Personal information
- Full name: Riccardo Montolivo
- Date of birth: 18 January 1985 (age 41)
- Place of birth: Milan, Italy
- Height: 1.82 m (6 ft 0 in)
- Position: Midfielder

Youth career
- 1992–2003: Atalanta

Senior career*
- Years: Team / Apps / (Gls)
- 2003–2005: Atalanta / 73 / (7)
- 2005–2012: Fiorentina / 219 / (17)
- 2012–2019: AC Milan / 129 / (8)
- Total:  / 421 / (32)

International career
- 2004–2007: Italy U21 / 20 / (3)
- 2008: Italy Olympic / 5 / (1)
- 2007–2017: Italy / 66 / (2)

Medal record
Men's Football
Representing Italy
UEFA European Championship
| Runner-up | 2012 Poland–Ukraine |  |
FIFA Confederations Cup
| Third place | 2013 Brazil |  |

= Riccardo Montolivo =

Italian footballer

Riccardo Montolivo (/it/; born 18 January 1985) is an Italian former professional footballer who played as a midfielder. He most notably played for Fiorentina, AC Milan, and the Italy national team.

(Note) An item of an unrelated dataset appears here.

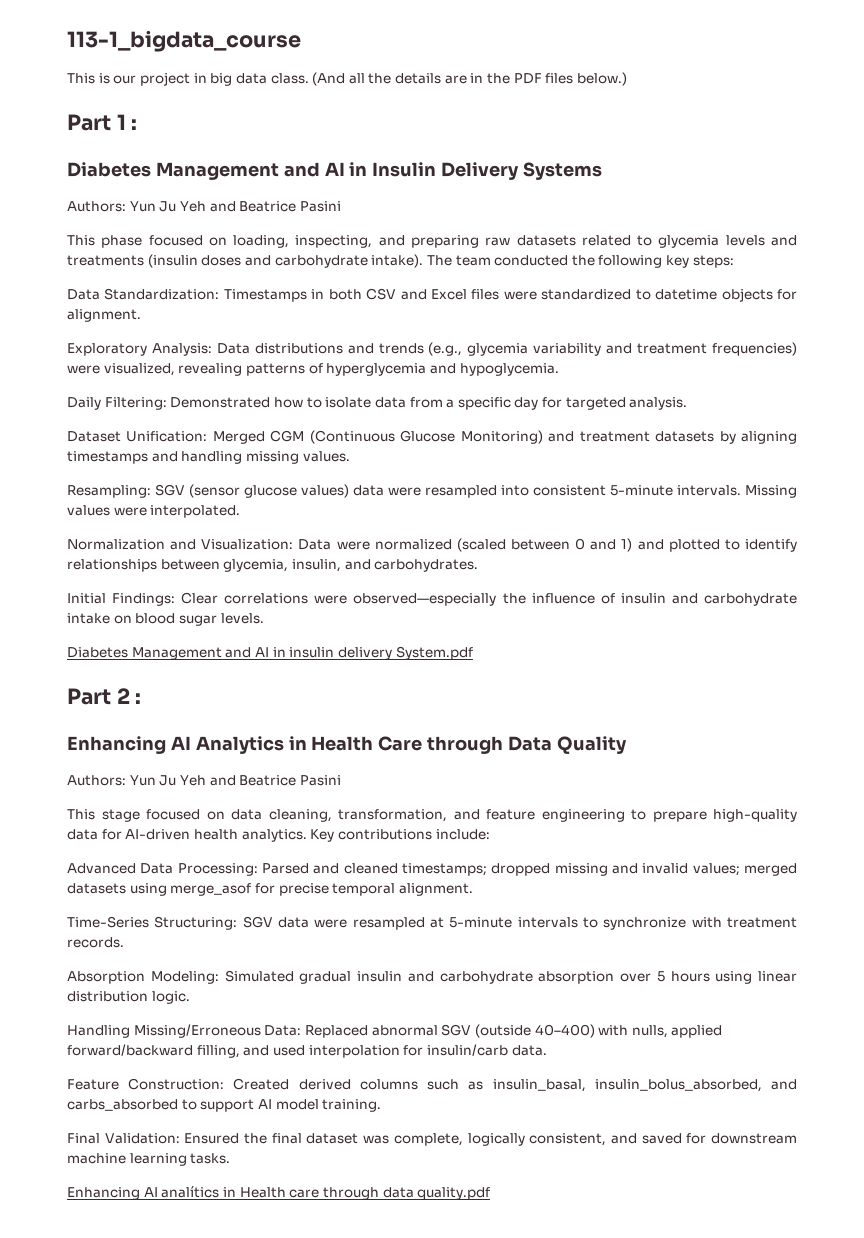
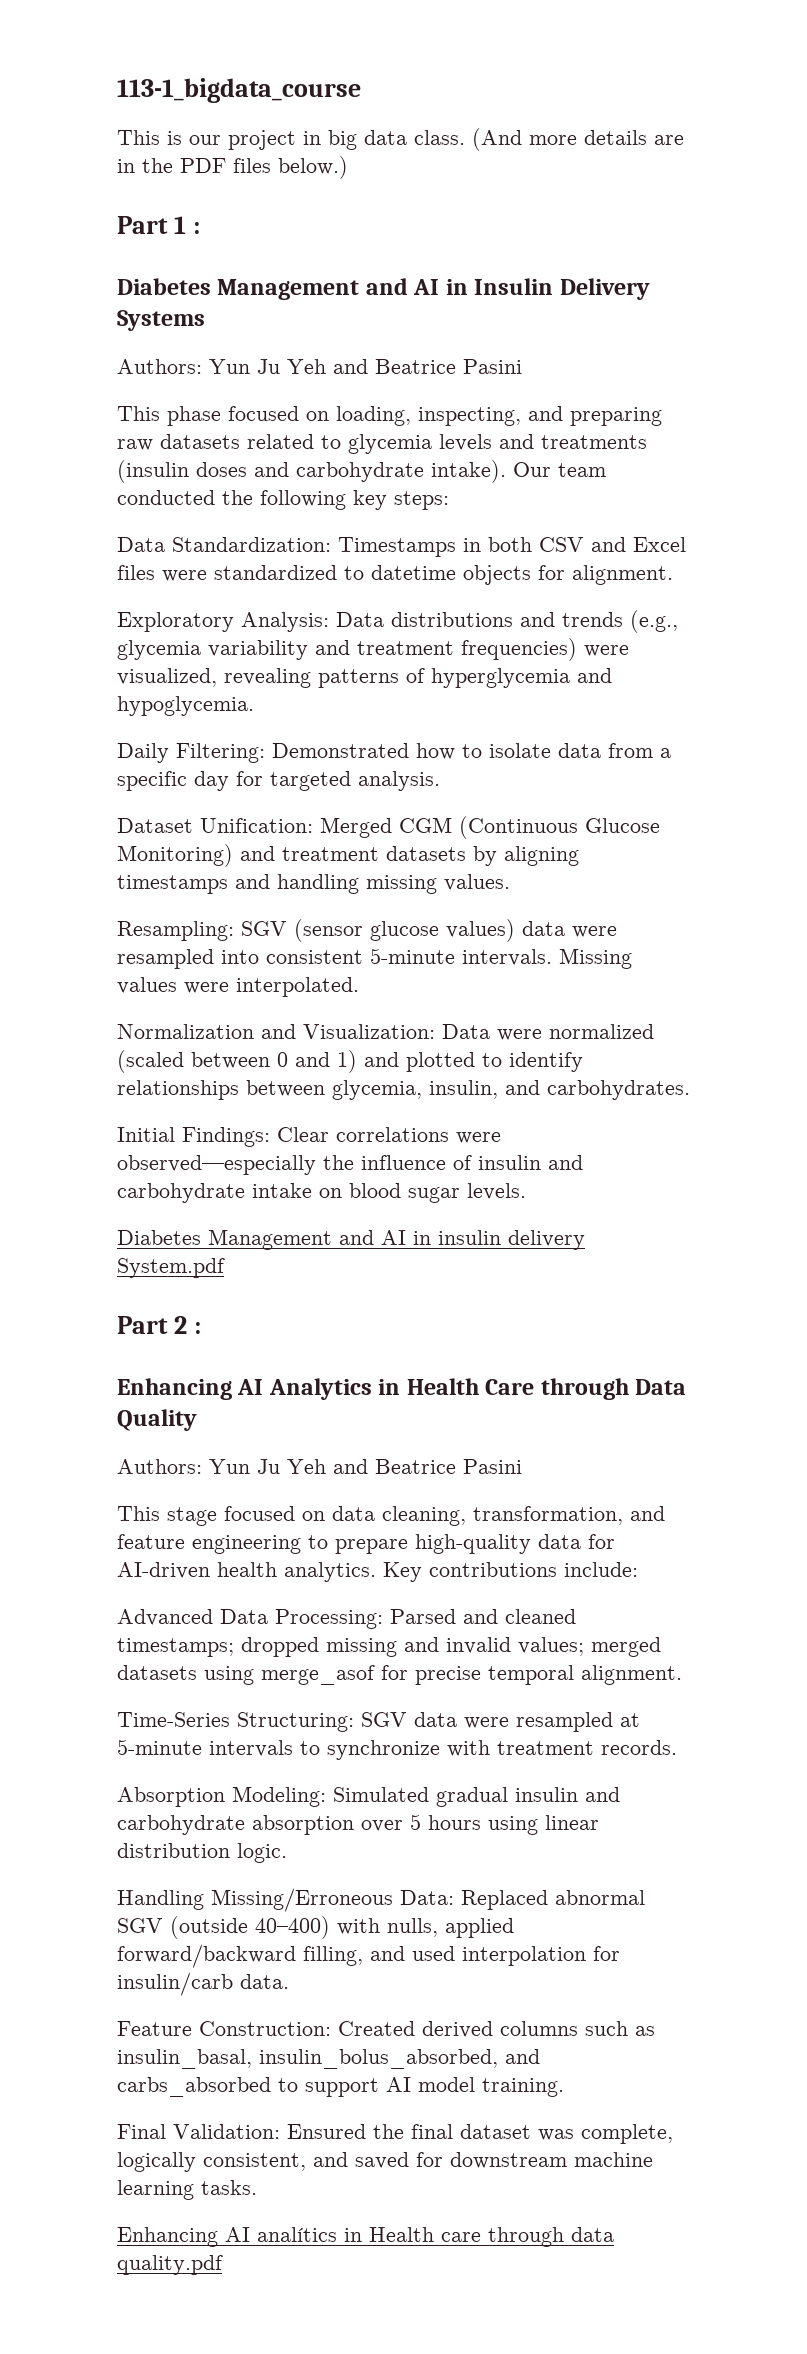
- (And all the details are in the PDF files below.)
+ (And more details are in the PDF files below.)
- The team conducted the following key steps:
+ Our team conducted the following key steps:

A versatile and creative player, Montolivo began his career with Atalanta in 2003 before joining Fiorentina in 2005. He went on to make more than 250 appearances for the club in seven years. In 2012, he signed for Milan on a free transfer and, following the departure of Massimo Ambrosini, served as the team's captain from 2013 until 2017, winning the 2016 Supercoppa Italiana. He left the club in the summer of 2019, before retiring later that year.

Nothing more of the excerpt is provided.